The research project on Archer and the DDR will use the Job Number Book as an important source to establish the chronology of the projects and external relationships of the Department. It requires extensive correlation with other evidence published and unpublished.


Lawrence, Ghislaine. (2001) Hospital beds by design: a socio-historical account of the 'King’s Fund Bed', 1960-1975. PhD thesis of the University of London. Available on the British Library Ethos service, ID: uk.bl.ethos.271734. Available online at Archive.org.


How to Make a Bed

THE King's Fund Hospital Bed Project

How to Make a Bed

THE King's Fund Hospital Bed Project

The planned hospital beds needed to be high to minimise injury to nurses, but low for the patients to get in and out: the solution was an adjustable-height bed. However, straightforward resolutions like this were unusual. During the project, the team had to deal with intersecting issues of manufacturing, materials, healthcare, hands-on nursing, standards, safety, hospital management, patient satisfaction, industrial commerce, external relations, and institutional culture and politics at a number of levels.

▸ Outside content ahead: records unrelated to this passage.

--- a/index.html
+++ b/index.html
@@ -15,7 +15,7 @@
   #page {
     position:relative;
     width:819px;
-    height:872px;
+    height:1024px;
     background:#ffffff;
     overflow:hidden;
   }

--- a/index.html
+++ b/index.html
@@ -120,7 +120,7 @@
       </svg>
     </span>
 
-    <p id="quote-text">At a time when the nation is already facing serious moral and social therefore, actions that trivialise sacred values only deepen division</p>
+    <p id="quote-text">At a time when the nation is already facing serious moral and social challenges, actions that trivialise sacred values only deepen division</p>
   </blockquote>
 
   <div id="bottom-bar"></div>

The archives at the V&A and RCA contain extensive documentation of all aspects of the Kings Fund bed and related projects, much of it photographic.

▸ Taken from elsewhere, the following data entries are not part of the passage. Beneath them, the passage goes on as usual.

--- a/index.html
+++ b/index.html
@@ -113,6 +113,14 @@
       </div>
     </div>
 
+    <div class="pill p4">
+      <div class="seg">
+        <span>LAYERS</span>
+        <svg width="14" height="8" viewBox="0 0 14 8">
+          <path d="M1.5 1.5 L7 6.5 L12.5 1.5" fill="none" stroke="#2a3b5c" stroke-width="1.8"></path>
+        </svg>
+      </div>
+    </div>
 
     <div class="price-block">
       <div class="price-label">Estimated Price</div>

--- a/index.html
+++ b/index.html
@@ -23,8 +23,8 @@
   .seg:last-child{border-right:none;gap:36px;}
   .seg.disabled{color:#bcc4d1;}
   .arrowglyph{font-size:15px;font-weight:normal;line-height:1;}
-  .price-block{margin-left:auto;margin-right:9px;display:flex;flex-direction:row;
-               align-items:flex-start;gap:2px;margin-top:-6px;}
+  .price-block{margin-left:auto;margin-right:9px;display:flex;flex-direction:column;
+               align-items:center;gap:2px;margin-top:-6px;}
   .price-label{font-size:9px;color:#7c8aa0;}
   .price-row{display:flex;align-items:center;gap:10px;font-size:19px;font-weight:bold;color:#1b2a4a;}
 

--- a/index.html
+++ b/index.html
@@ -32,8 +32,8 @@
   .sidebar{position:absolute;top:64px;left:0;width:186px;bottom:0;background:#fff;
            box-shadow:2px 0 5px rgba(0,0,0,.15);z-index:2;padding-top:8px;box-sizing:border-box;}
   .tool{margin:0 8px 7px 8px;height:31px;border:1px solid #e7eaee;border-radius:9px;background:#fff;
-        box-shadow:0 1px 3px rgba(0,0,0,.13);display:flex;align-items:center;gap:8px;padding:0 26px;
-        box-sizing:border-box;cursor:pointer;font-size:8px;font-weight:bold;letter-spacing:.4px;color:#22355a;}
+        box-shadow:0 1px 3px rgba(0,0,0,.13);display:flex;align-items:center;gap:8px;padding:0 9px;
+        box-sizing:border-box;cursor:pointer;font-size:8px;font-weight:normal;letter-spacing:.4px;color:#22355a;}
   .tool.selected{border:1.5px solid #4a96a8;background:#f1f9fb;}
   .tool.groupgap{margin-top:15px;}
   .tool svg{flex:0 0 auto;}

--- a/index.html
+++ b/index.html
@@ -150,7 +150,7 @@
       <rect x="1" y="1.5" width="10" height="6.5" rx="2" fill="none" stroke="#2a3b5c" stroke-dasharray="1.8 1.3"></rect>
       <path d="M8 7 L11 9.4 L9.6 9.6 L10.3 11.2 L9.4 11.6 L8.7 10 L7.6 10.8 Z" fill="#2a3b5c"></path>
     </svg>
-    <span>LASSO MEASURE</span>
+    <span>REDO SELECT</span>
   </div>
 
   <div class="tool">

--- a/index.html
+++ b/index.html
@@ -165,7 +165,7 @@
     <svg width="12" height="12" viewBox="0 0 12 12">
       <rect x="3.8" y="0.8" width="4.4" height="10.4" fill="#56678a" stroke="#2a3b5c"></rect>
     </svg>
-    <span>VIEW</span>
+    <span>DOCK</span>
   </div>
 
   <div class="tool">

The DDR's Most Famous Project

Misha Black had invited Bruce Archer to lead a research project on non-surgical hospital equipment funded by the Nuffield Foundation (Archer 2004). Archer saw the initial task as 'the development of an organised body of knowledge that will assist manufacturers to design and hospital planners to select fixed and moveable equipment' (p.1). Four problems were chosen as the focus of the 'organised body of knowledge', including the need for a standard design of hospital beds. There were over three hundred bed types in use, made in petty numbers by many companies. The Royal College of Nursing had reported the high incidence of permanent back injury among nurses due to the poor design of beds (p.2). 

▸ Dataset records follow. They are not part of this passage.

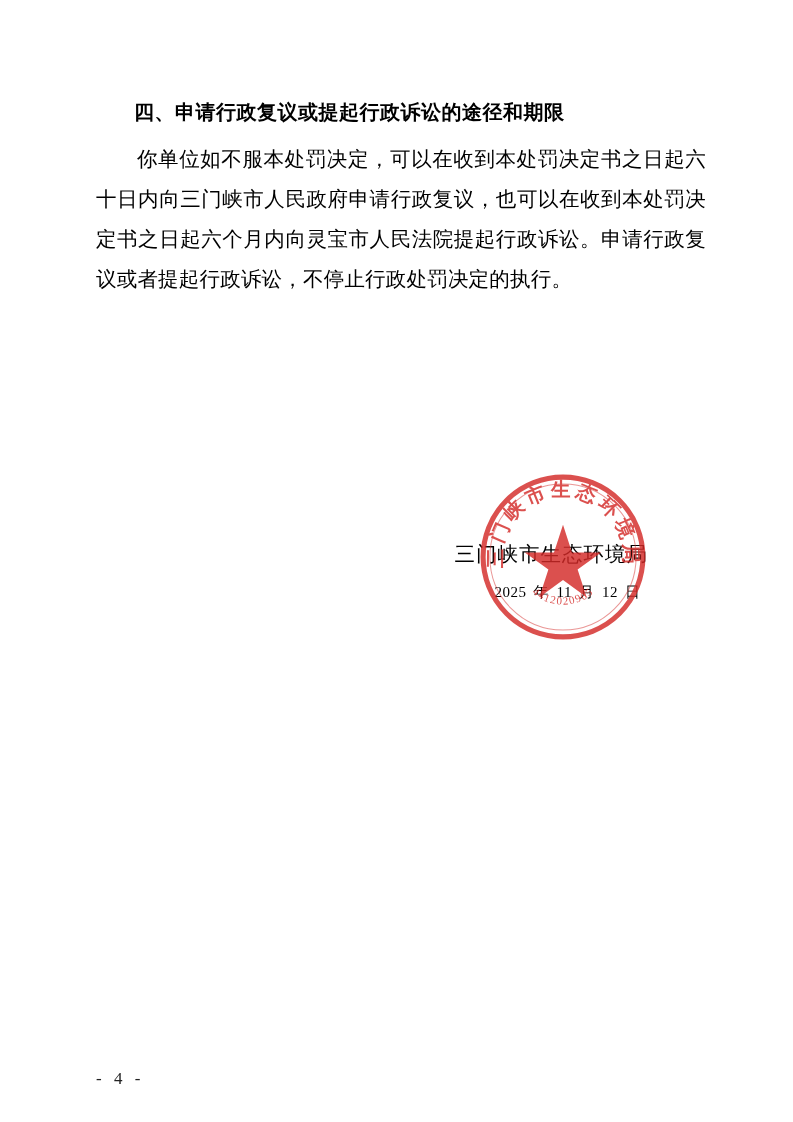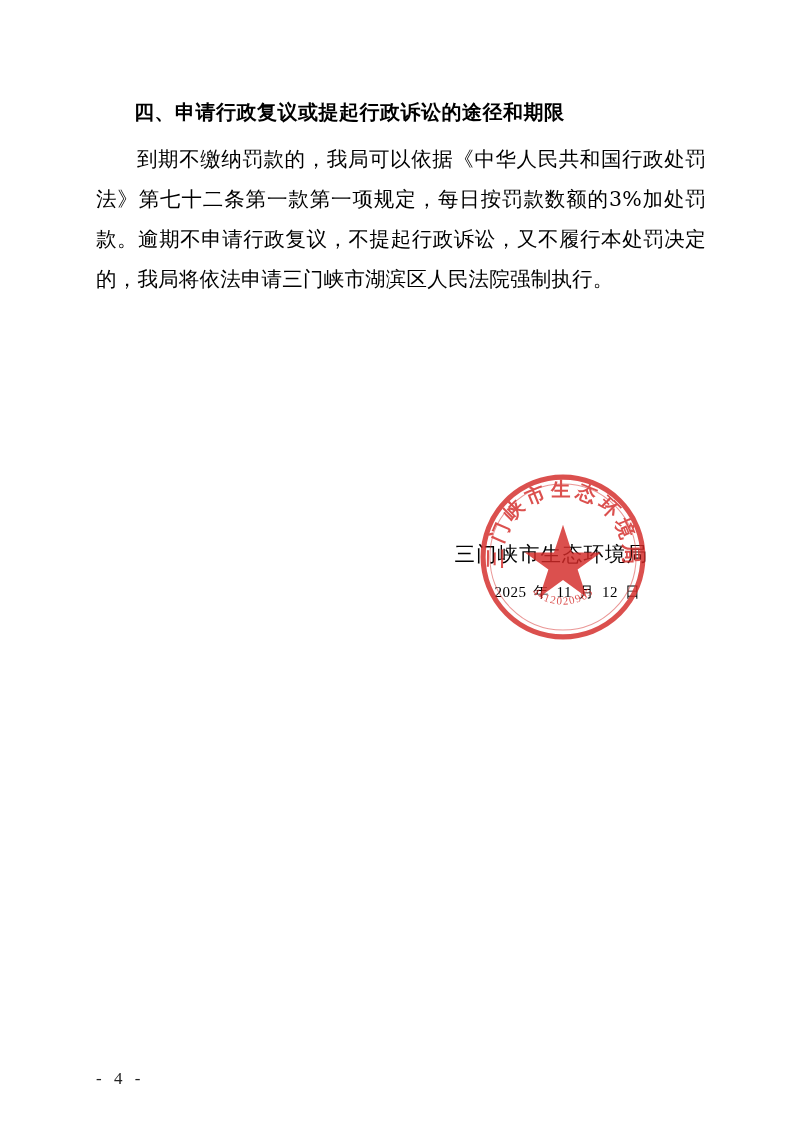--- a/index.html
+++ b/index.html
@@ -111,6 +111,7 @@
 
     <h2 class="section-title">四、申请行政复议或提起行政诉讼的途径和期限</h2>
 
+    <p class="para">你单位如不服本处罚决定，可以在收到本处罚决定书之日起六十日内向三门峡市人民政府申请行政复议，也可以在收到本处罚决定书之日起六个月内向灵宝市人民法院提起行政诉讼。申请行政复议或者提起行政诉讼，不停止行政处罚决定的执行。</p>
 
     <p class="para">到期不缴纳罚款的，我局可以依据《中华人民共和国行政处罚法》第七十二条第一款第一项规定，每日按罚款数额的3%加处罚款。逾期不申请行政复议，不提起行政诉讼，又不履行本处罚决定的，我局将依法申请三门峡市湖滨区人民法院强制执行。</p>
   </div>

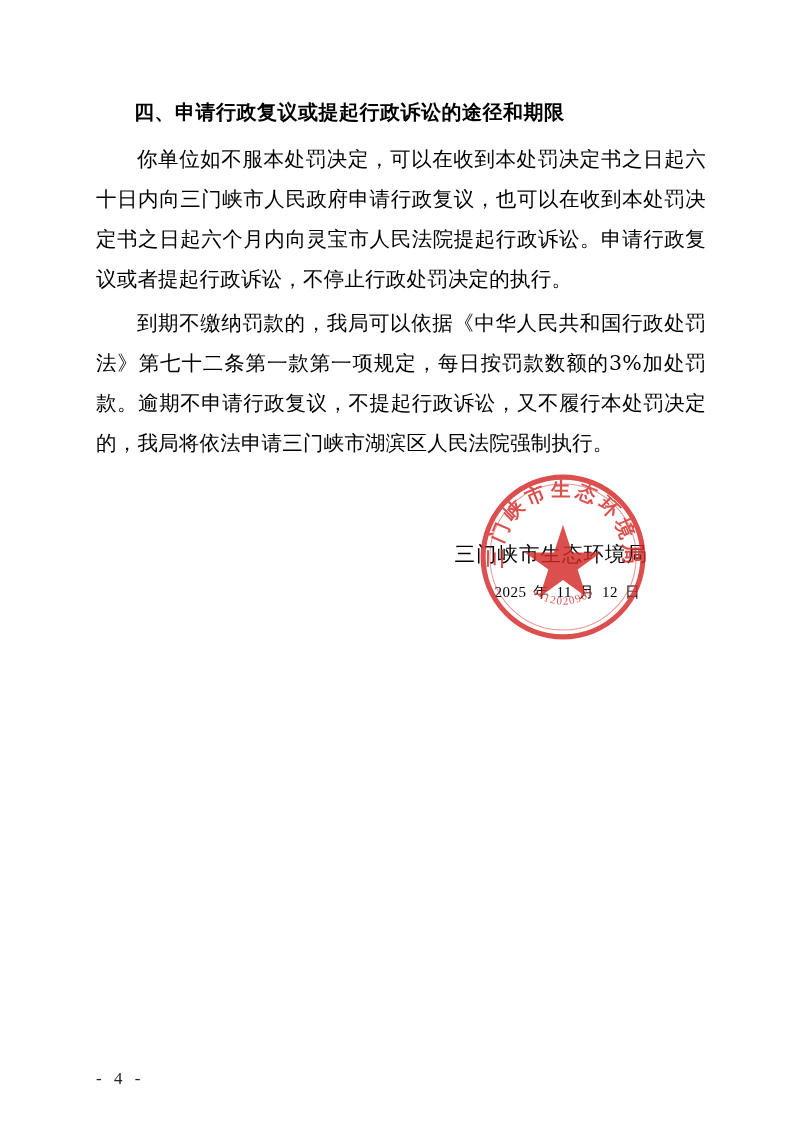--- a/index.html
+++ b/index.html
@@ -113,7 +113,6 @@
 
     <p class="para">你单位如不服本处罚决定，可以在收到本处罚决定书之日起六十日内向三门峡市人民政府申请行政复议，也可以在收到本处罚决定书之日起六个月内向灵宝市人民法院提起行政诉讼。申请行政复议或者提起行政诉讼，不停止行政处罚决定的执行。</p>
 
-    <p class="para">到期不缴纳罚款的，我局可以依据《中华人民共和国行政处罚法》第七十二条第一款第一项规定，每日按罚款数额的3%加处罚款。逾期不申请行政复议，不提起行政诉讼，又不履行本处罚决定的，我局将依法申请三门峡市湖滨区人民法院强制执行。</p>
   </div>
 
   <div class="signature-block">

Lawrence (2001:47) remarks that the notes of Archer’s and his assistant Butter’s deliberations 'were couched in abstract terms and exhibited a preoccupation with methodology, with rigorous, often self-referential, definition and with stepwise progression.' Probably because the outputs of the 'organised body of knowledge' project appeared too theoretical and produced no prototype products, the first year’s report to Nuffield was rejected and the follow-on three years of funding were denied. 

After the failure of Nuffield funding,  Black found ways of keeping the rest of the team together, and recruited one of his star graduates, Kenneth Agnew. Each of the four hospital projects was addressed, including the hospital bed which 'turned out to be a very big exercise' (Archer 2004). In August 1962 Black approached the King's Fund in the hope that they would take over financing the project. As Lawrence explains, The King's Fund (founded in 1897 as the Prince of Wales Hospital Fund for London) had lost its original purpose with the coming of the National Health Service. They turned to such areas as hospital catering, equipment and, in particular, the training of hospital administrators and other non-medical staff (Lawrence 2001:53).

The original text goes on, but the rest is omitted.